-- Your instructions --
Among the entries that follow, the required portion opens with the line containing "none -> [22,188,160,204] 강남대로 405-2 모든지역" and closes with the line containing "[15,603,134,648] 총 16개". Give that portion again exactly, and nothing else.
====== Provided material ======
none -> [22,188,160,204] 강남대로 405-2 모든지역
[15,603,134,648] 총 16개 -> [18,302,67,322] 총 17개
======
====== Provided material ======
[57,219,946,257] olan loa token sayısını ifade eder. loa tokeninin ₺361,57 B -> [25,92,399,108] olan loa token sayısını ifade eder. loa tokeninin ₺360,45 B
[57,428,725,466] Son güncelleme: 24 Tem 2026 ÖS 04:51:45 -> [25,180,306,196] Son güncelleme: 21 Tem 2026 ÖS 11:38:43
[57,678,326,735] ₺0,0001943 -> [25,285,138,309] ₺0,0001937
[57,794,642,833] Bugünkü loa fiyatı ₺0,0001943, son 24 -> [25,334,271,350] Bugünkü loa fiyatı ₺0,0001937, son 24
======
-- Task solution --
none -> [22,188,160,204] 강남대로 405-2 모든지역
[15,603,134,648] 총 16개 -> [18,302,67,322] 총 17개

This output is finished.